- _Task goal_: Find the line below with "discount: 15% = 6.18 -> 15% = 6.95" and the line with "payment method: Google Pay -> cash". Output exactly those lines and everything between them, leaving out the pictures.

- _Data_:

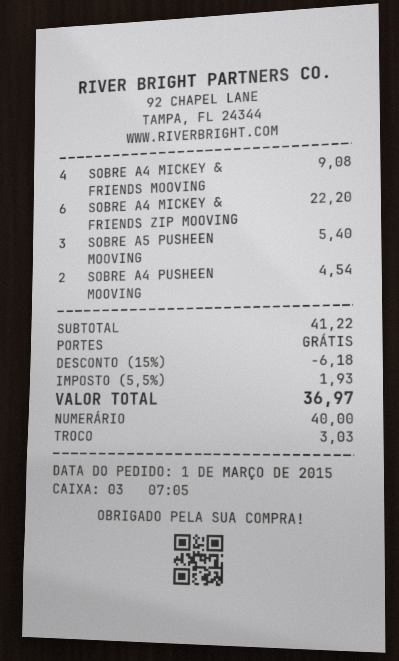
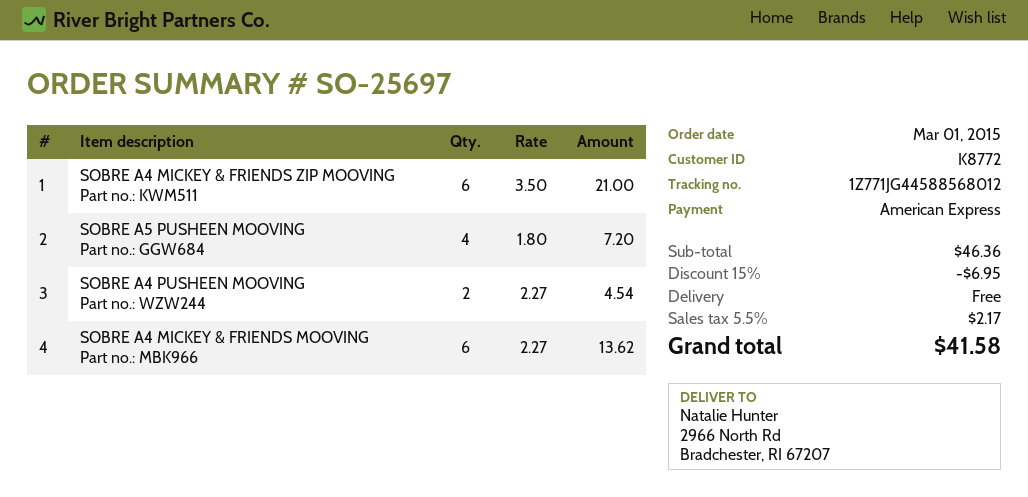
payment method: cash -> American Express
SOBRE A4 MICKEY & FRIENDS MOOVING: 4 for 9.08 -> 6 for 13.62
SOBRE A4 MICKEY & FRIENDS ZIP MOOVING: 6 for 22.20 -> 6 for 21.00
SOBRE A5 PUSHEEN MOOVING: 3 for 5.40 -> 4 for 7.20
subtotal: 41.22 -> 46.36
discount: 15% = 6.18 -> 15% = 6.95
tax: 5.5% = 1.93 -> 5.5% = 2.17
total: 36.97 -> 41.58

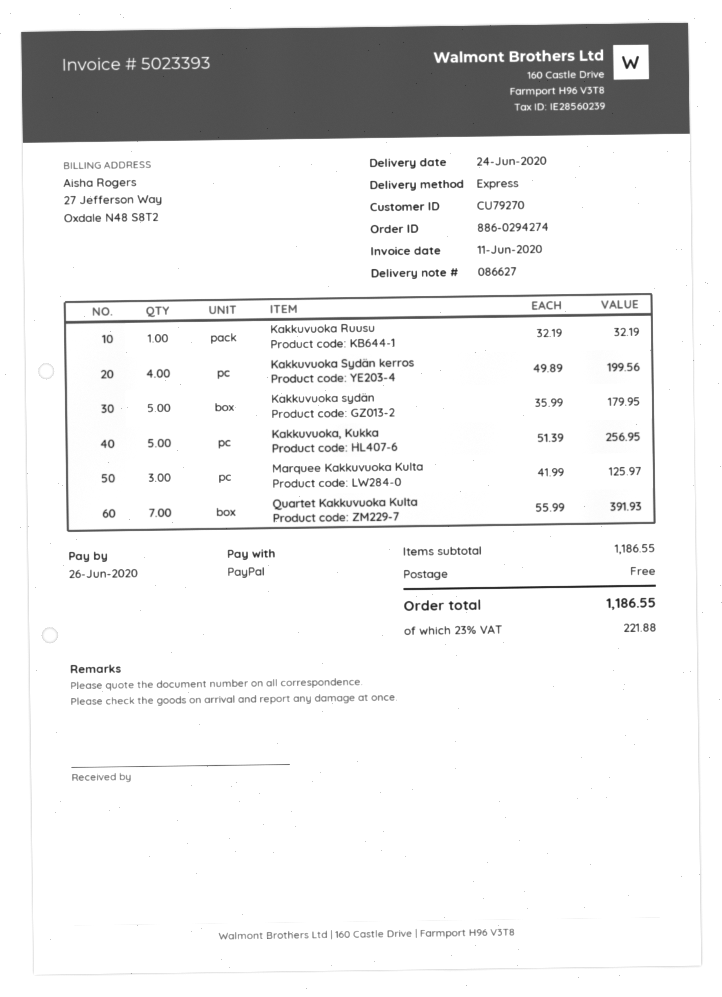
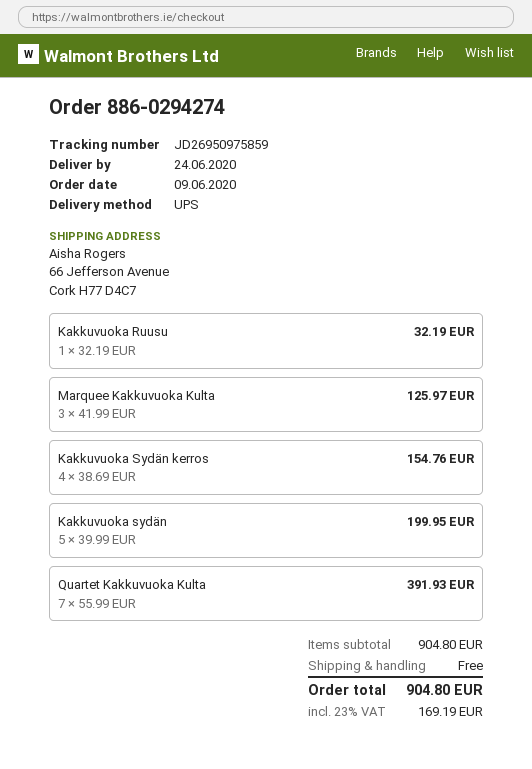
shipping method: express -> UPS
Kakkuvuoka Sydän kerros: 4 x 49.89 = 199.56 -> 4 x 38.69 = 154.76
Kakkuvuoka sydän: 5 x 35.99 = 179.95 -> 5 x 39.99 = 199.95
Kakkuvuoka, Kukka: 5 x 51.39 = 256.95 -> none
subtotal: 1186.55 -> 904.80
tax: 23% = 221.88 -> 23% = 169.19
total: 1186.55 -> 904.80

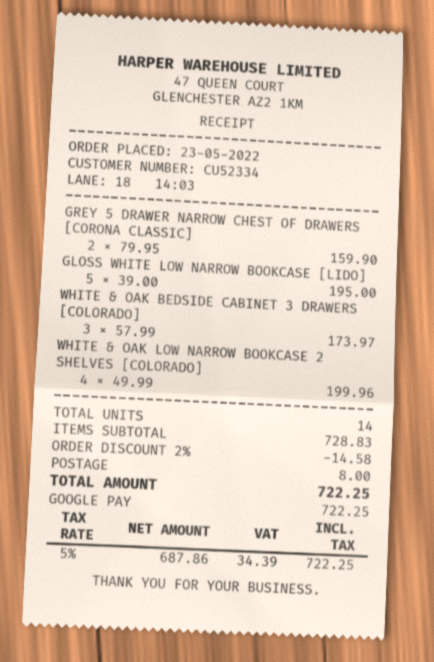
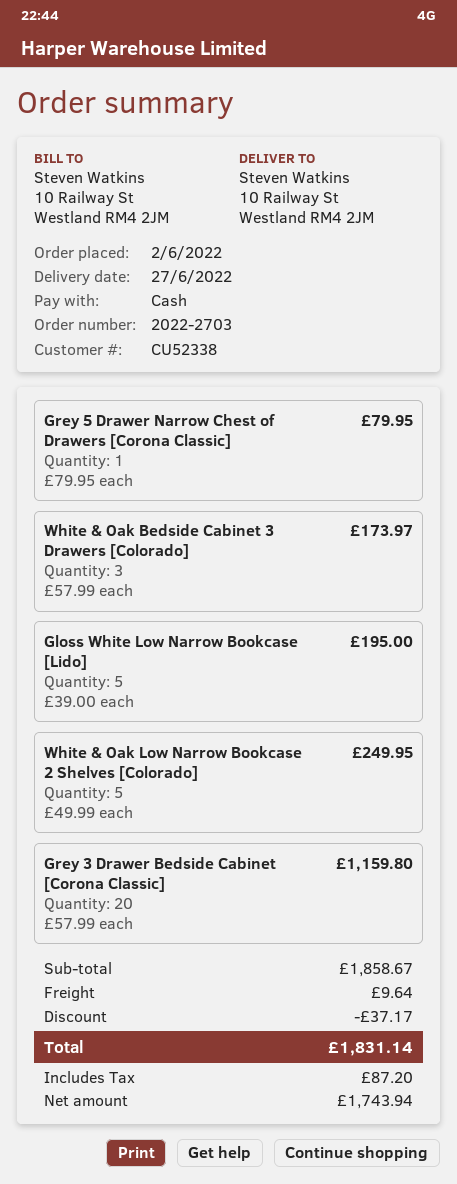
order date: 2022-05-23 -> 2022-06-02
customer number: CU52334 -> CU52338
payment method: Google Pay -> cash
GREY 5 DRAWER NARROW CHEST OF DRAWERS [CORONA CLASSIC]: 2 x 79.95 = 159.90 -> 1 x 79.95 = 79.95
WHITE & OAK LOW NARROW BOOKCASE 2 SHELVES [COLORADO]: 4 x 49.99 = 199.96 -> 5 x 49.99 = 249.95
Grey 3 Drawer Bedside Cabinet [Corona Classic]: none -> 20 x 57.99 = 1159.80
subtotal: 728.83 -> 1858.67
discount: 14.58 -> 37.17
shipping: 8.00 -> 9.64
net: 687.86 -> 1743.94
tax: 34.39 -> 87.20
total: 722.25 -> 1831.14

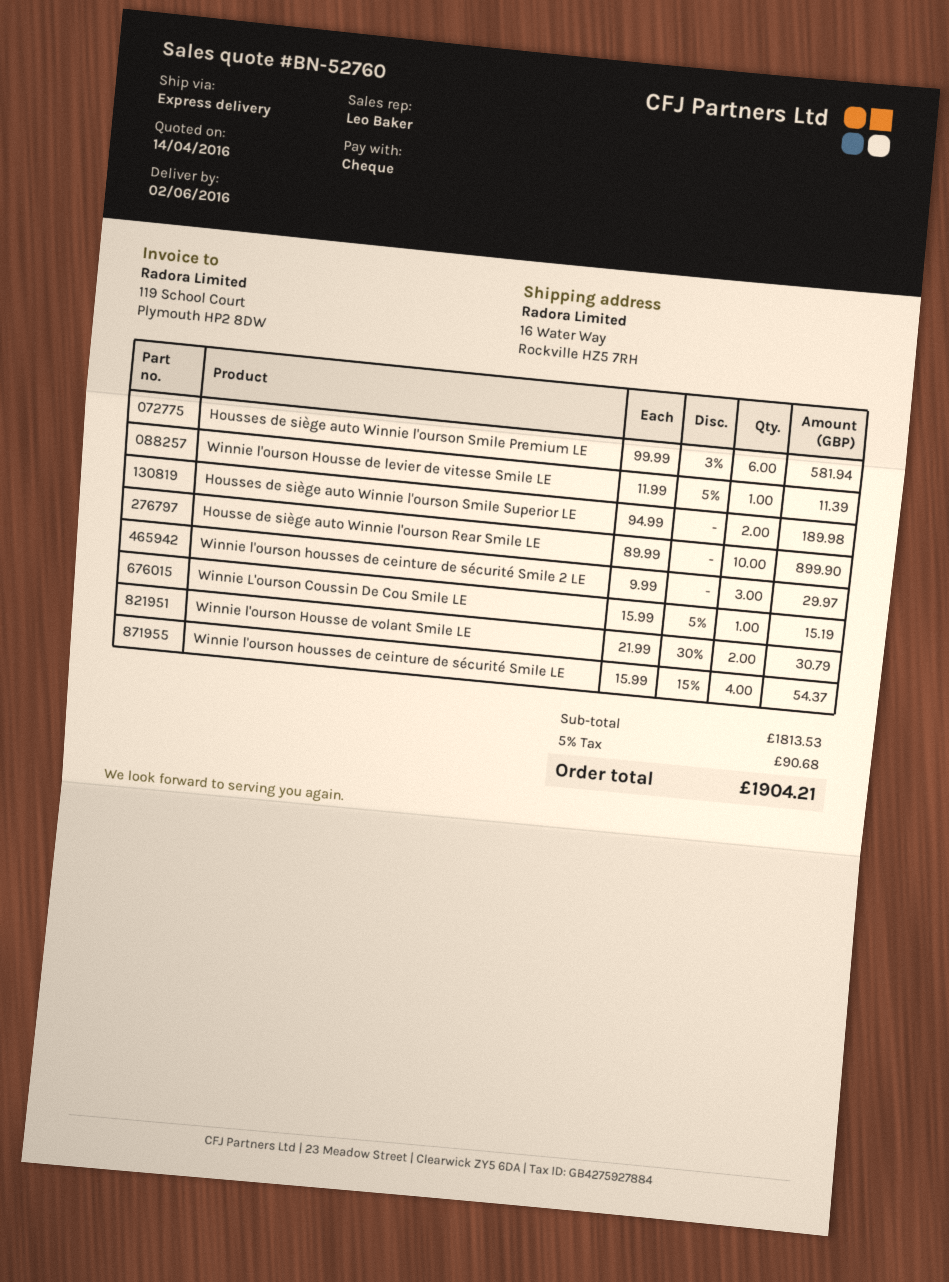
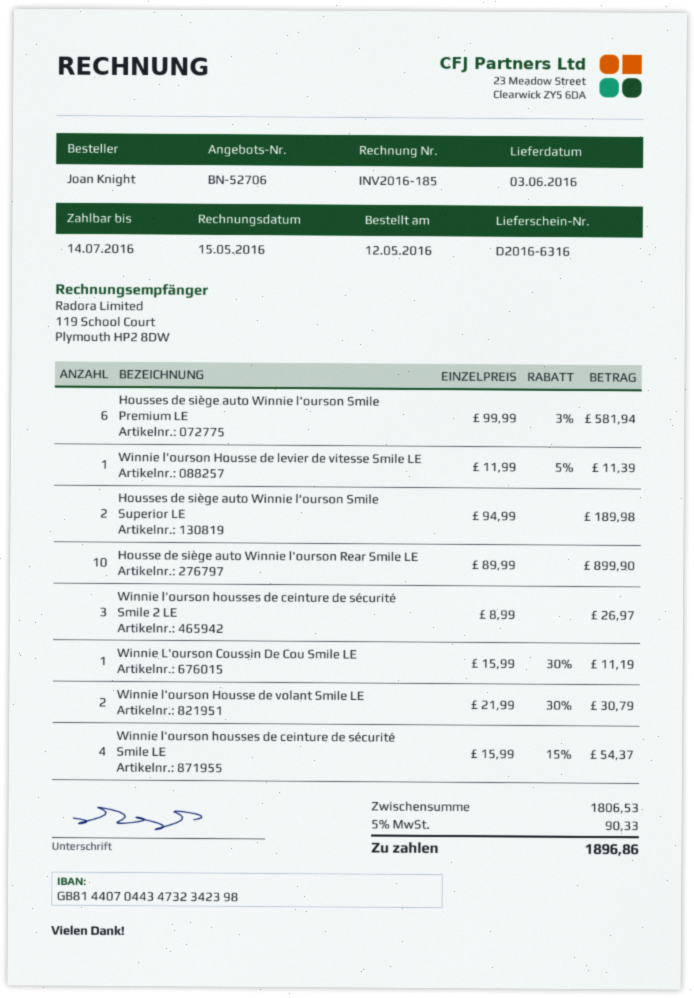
quote number: BN-52760 -> BN-52706
delivery date: 2016-06-02 -> 2016-06-03
Winnie l'ourson housses de ceinture de sécurité Smile 2 LE: 3 x 9.99 = 29.97 -> 3 x 8.99 = 26.97
Winnie L'ourson Coussin De Cou Smile LE: 1 x 15.99 - 5% = 15.19 -> 1 x 15.99 - 30% = 11.19
subtotal: 1813.53 -> 1806.53
tax: 5% = 90.68 -> 5% = 90.33
total: 1904.21 -> 1896.86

- _Result of the task_:
discount: 15% = 6.18 -> 15% = 6.95
tax: 5.5% = 1.93 -> 5.5% = 2.17
total: 36.97 -> 41.58

shipping method: express -> UPS
Kakkuvuoka Sydän kerros: 4 x 49.89 = 199.56 -> 4 x 38.69 = 154.76
Kakkuvuoka sydän: 5 x 35.99 = 179.95 -> 5 x 39.99 = 199.95
Kakkuvuoka, Kukka: 5 x 51.39 = 256.95 -> none
subtotal: 1186.55 -> 904.80
tax: 23% = 221.88 -> 23% = 169.19
total: 1186.55 -> 904.80

order date: 2022-05-23 -> 2022-06-02
customer number: CU52334 -> CU52338
payment method: Google Pay -> cash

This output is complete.